Last month, Blair Pickerell resigned as chief executive for Asia-Pacific at HSBC Investments (Hong Kong) to join Morgan Stanley as head of Asian investment management.
The departure of Mr Pickerell, who joined HSBC three years ago, was less shocking than Mr Smith, 50, who started with the bank in 1978.
In an interview last year, Mr Smith made no attempt to hide his loyalty to the bank, saying he had rejected many offers to change employers and was proud of his track record.
Jerry Chang, a director of international headhunter Baron & Co, believes Mr Smith's eye was not only on the A$9 million (HK$59.2 million) package offered by ANZ but on higher job satisfaction.
'Top bankers are very rich already, so the pay package is not the only reason for them to move on,' Mr Chang said. 'Someone like Mr Smith, who came from a big bank like HSBC, would be capable of helping a smaller player like ANZ grow.'
Another headhunter said the bank's transformation into a global player in recent years had also prompted loyal executives to consider changing jobs.

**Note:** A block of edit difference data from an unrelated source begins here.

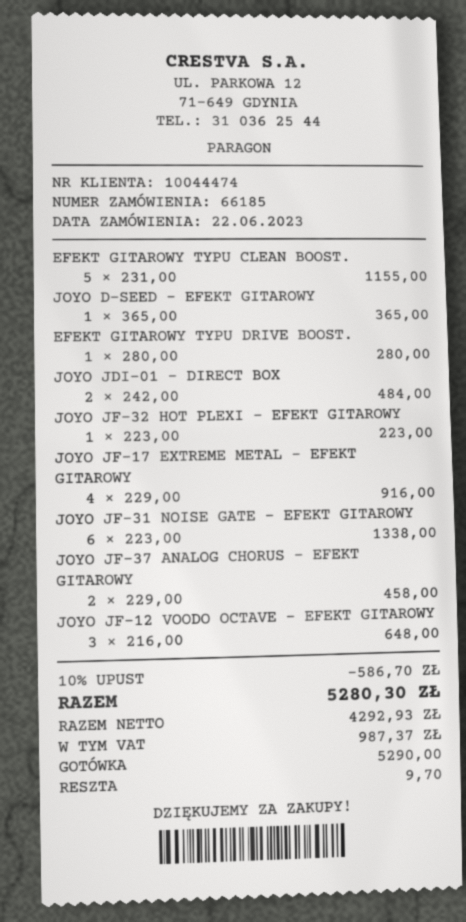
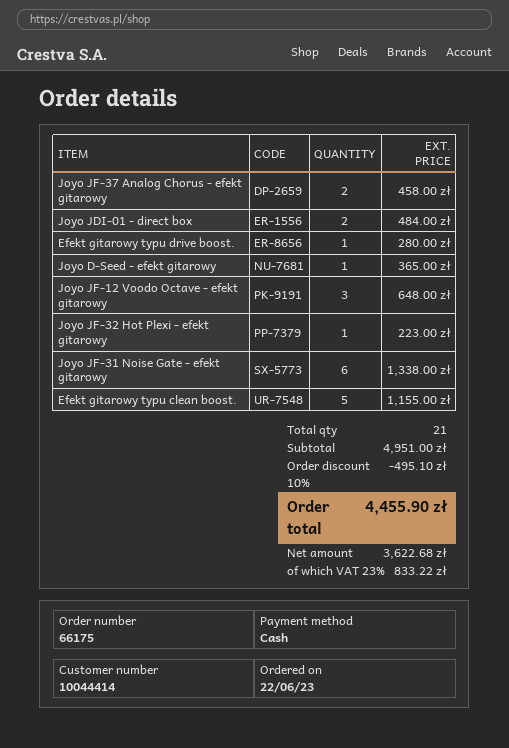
order number: 66185 -> 66175
customer number: 10044474 -> 10044414
JOYO JF-17 EXTREME METAL - EFEKT GITAROWY: 4 for 916.00 -> none
discount: 10% = 586.70 -> 10% = 495.10
net: 4292.93 -> 3622.68
tax: 987.37 -> 833.22
total: 5280.30 -> 4455.90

'When HSBC was a regional bank, it could keep the tradition of putting only homegrown executives at the top but such traditions break,' said the headhunter. '[Previously], senior management had seldom moved on because the bank had a strong executive team who trained and worked together until they retired.'
New faces are appearing at the top of HSBC's management. Peter Wong Tung-shun, an executive director of the Hong Kong unit, joined three years ago from Standard Chartered Bank. Conrado Engel, a regional director of personal financial services for Asia-Pacific at Hongkong and Shanghai Banking Corp, joined in 2004 when HSBC bought the bank.
Mr Smith joined as a junior banker in Hong Kong in 1978 after graduating with honours from London's City University. After stints in the Solomon Islands, Middle East, Australia, South America, Malaysia and Britain, he became chief executive of Hongkong and Shanghai Banking Corp in 2004 and chairman of Hang Seng Bank in 2005.